My question is: why doesn't the following work, and how do I fix it?

Plot[f[t], {t, 0, 2*Pi}] /. {{f -> Sin}, {f -> Cos}}

The result is two blank graphs. By comparison,

DummyFunction[f[t], {t, 0, 2*Pi}] /. {{f -> Sin}, {f -> Cos}}

gives

{DummyFunction[Sin[t], {t, 0, 2 *Pi}],  DummyFunction[Cos[t], {t, 0, 2 * Pi}]}

as desired.

This is a simplified version of what I was actually doing. I was very annoyed that, even after figuring out the annoying "right way" of putting the curly brackets nothing works.

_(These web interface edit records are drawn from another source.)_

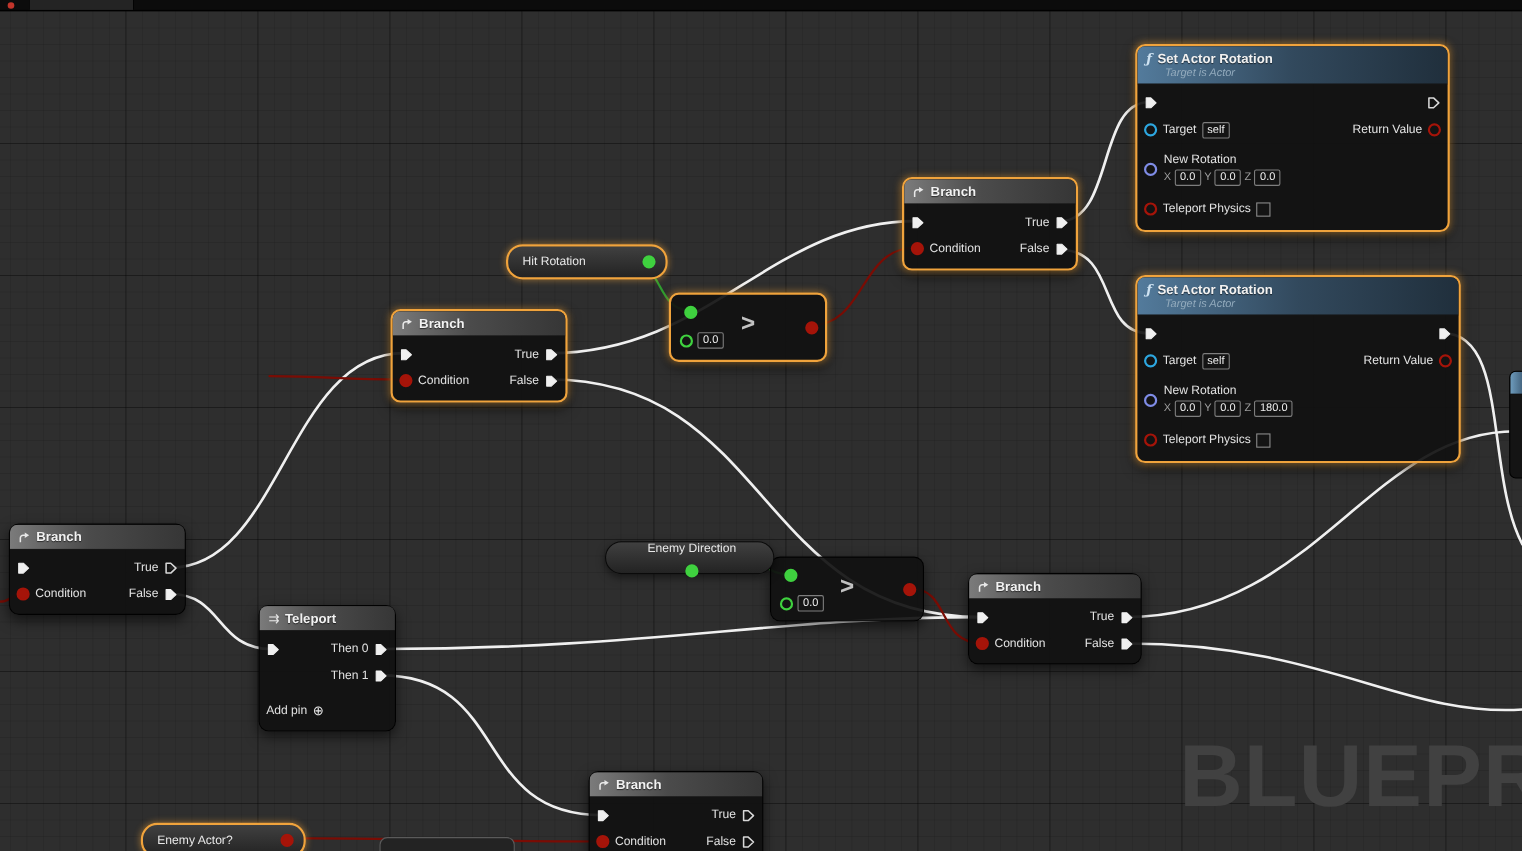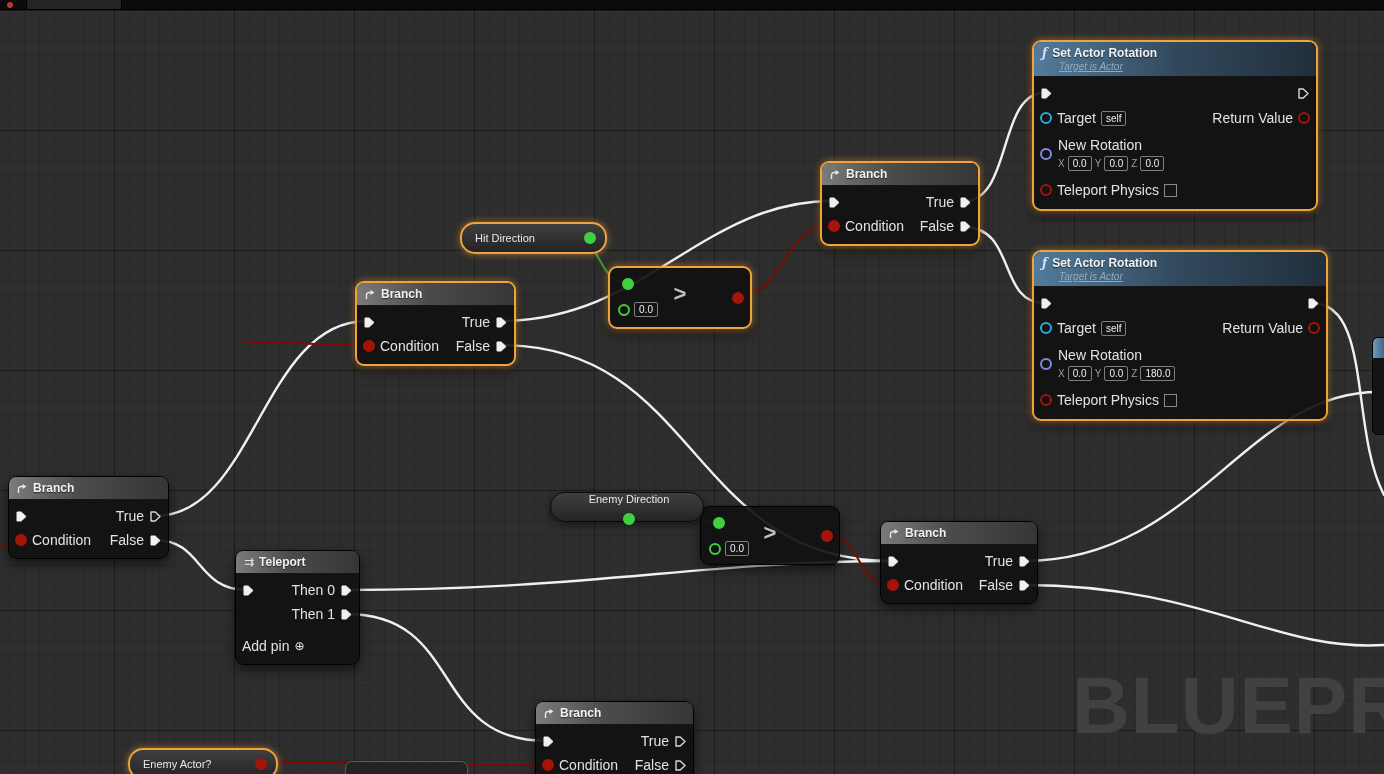"Target is Actor" .hdr.blue .sub { text-decoration: underline -> none }
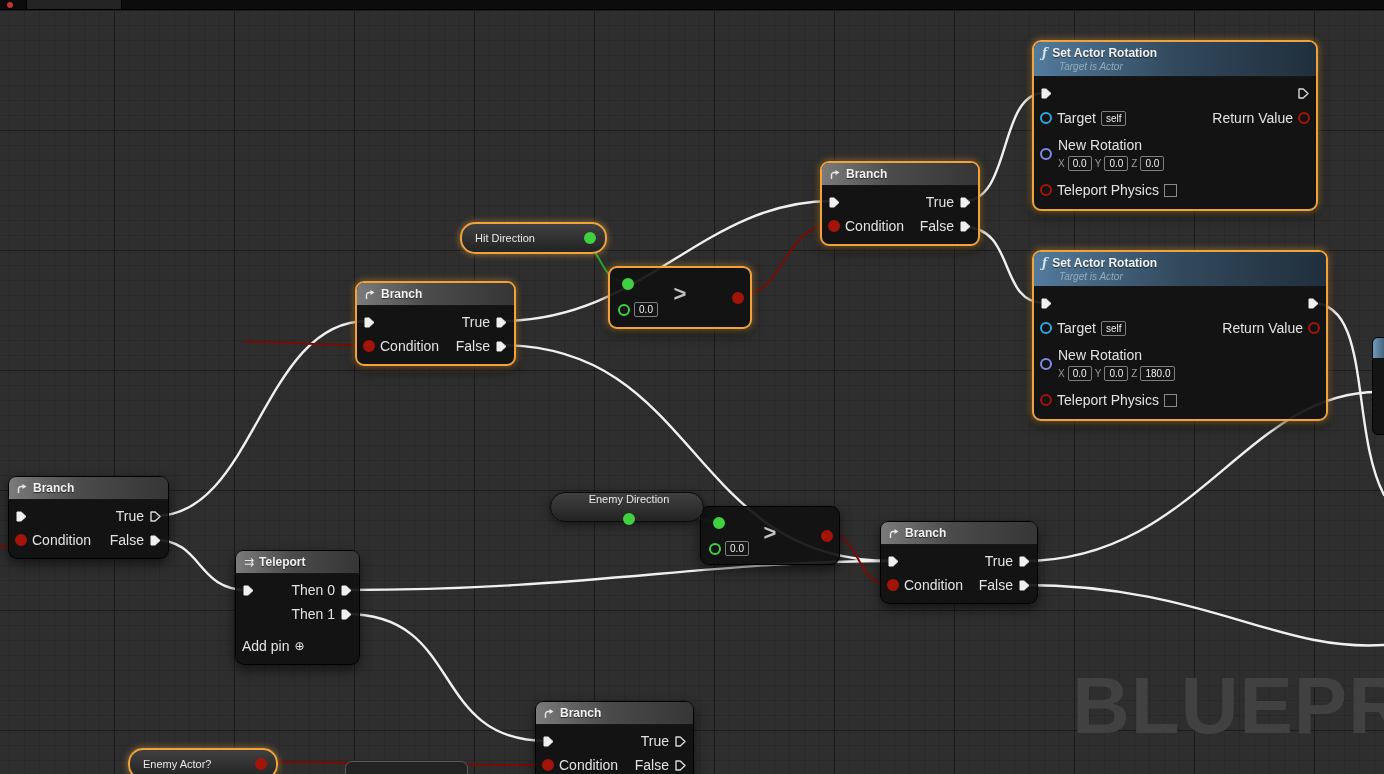"Target" .plabel { font-size: 14px -> 11px }
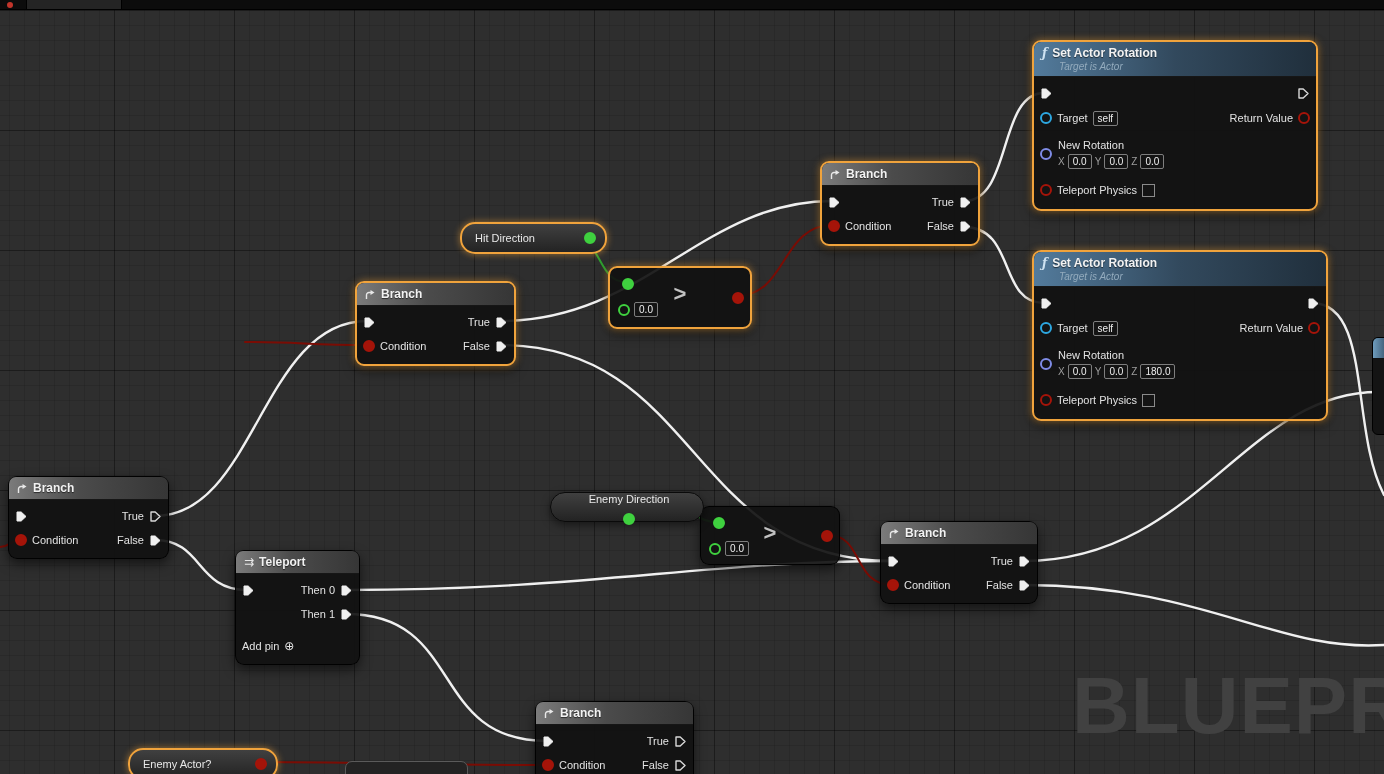"Hit Direction" span { text: Direction -> Rotation }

In the end, I did the following, which works:

p[f_] := Plot[f[t], {t, 0, 2*Pi}]
p[Sin]
p[Cos]

Answer 1

This one is even shorter:

Plot[#[t], {t, 0, 2*Pi}] & /@ {Sin, Cos}

Answer 2

As an alternative to Peter's Hold/ReleaseHold strategy you could do

Plot[Evaluate[ f[t]/. {{f -> Sin}, {f -> Cos}} ], {t, 0, 2*Pi}]

which is a little cleaner to read. This ensures that f is substituted before Plot is evaluated.

Answer 3

Mathematica is trying to evaluate Plot before the substitution. You can prevent that with the Hold and ReleaseHold functions:

ReleaseHold[Hold[Plot[f[t],{t,0,2*Pi}]] /. {{f -> Sin},{f -> Cos}}]

Hold[] will force the entire Plot subexpression to remain unsimplified while the substitution is performed, then ReleaseHold[] will let it proceed with the actual plotting.